The histogram has also changed, now there are many more elements in the center of the distribution. This happened because we created 8 new _average days_

However, if we plot the averaged daily distribution, there is no impact. The interval with the maximum averaged number of steps is the same, and the plot is also the same.

```{r}
activitybyinterval <- group_by(activityfilled, interval)
activitybyinterval <- summarise(activitybyinterval, 
                                mean = mean(steps, na.rm=TRUE))
activitybyinterval$interval[
  which(activitybyinterval$mean == max(activitybyinterval$mean))]
plot(x = activitybyinterval$interval, activitybyinterval$mean, 
     type = "l",
     xlab = "Interval",
     ylab = "steps")
```


## Are there differences in activity patterns between weekdays and weekends?

#### Create a new factor variable in the dataset with two levels – “weekday” and “weekend” indicating whether a given date is a weekday or weekend day.

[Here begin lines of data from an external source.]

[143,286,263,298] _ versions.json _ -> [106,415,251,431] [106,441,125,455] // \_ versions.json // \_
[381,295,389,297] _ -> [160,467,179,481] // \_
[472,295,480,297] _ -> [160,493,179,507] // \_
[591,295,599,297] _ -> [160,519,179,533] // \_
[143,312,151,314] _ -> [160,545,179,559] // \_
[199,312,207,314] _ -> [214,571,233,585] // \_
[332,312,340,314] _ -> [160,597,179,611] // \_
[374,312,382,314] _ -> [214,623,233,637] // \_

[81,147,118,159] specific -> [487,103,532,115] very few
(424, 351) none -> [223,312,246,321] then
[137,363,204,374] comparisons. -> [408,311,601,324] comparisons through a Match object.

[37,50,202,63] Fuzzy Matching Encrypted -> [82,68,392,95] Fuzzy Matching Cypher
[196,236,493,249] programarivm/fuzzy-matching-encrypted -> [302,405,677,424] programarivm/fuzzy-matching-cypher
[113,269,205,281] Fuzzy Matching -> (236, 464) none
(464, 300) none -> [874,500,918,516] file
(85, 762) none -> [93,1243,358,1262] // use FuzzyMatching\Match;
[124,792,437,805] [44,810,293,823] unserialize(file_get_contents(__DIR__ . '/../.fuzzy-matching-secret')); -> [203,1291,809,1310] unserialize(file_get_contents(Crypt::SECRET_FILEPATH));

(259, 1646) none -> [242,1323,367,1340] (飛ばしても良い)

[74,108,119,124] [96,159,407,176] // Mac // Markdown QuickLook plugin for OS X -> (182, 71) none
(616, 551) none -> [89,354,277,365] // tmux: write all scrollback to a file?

First, convert the date column to Date, then 
```{r}
activityfilled$date <- as.Date(as.character(activityfilled$date))
```

Create a new column with the weekday:
```{r}
activityfilled <- mutate(activityfilled, weekday = weekdays(date))
```

Create a new column with the required factor:

```{r}
activityfilled <- mutate(activityfilled, day = 
                                ( weekday %in% c("Saturday", "Sunday") ) )
activityfilled$day <- as.factor(activityfilled$day)
levels(activityfilled$day) <- c("weekday", "weekend")
summary(activityfilled)
```


#### Make a plot:

We have to group the data by interval and by the column day before, then average:

```{r}
activitybyintbyday <- group_by(activityfilled, interval, day)
activitybyintbyday <- summarise(activitybyintbyday, mean = mean(steps))
```
We can also calculate the cumsum by _day_
```{r}
activitybyintbyday <- group_by(ungroup(activitybyintbyday), day)
activitybyintbyday <- mutate(activitybyintbyday, cumsum = cumsum(mean))
```

and finally plot, assuming our data cover the whole day:

```{r}
ggplot(activitybyintbyday, aes(x=interval))+
  scale_x_continuous(limits = c(0,24), breaks = seq(0,24,2))+
  geom_line(aes( y = mean)) + 
  geom_line(aes(y = cumsum/60), col = "red")+
  facet_grid(day ~ .) +
  xlab("hour")+
  ylab("mean number of steps")+
  ggtitle("Average daily patterns for Weekdays and Weekends")
```

We have divided the _cumsum_ by $60$ to be able to represent both lines in the same chart. We can see that on weekends the activity starts a little bit later, and there seems to be more activity during the afternoon and the evening. On the other side, on weekdays, there is much more activity in the morning.

```{r}
temp <- group_by(activitybyintbyday, day)
summarise(temp, sum = sum(mean))
```

We can also say that, on average, there are more steps on weekends.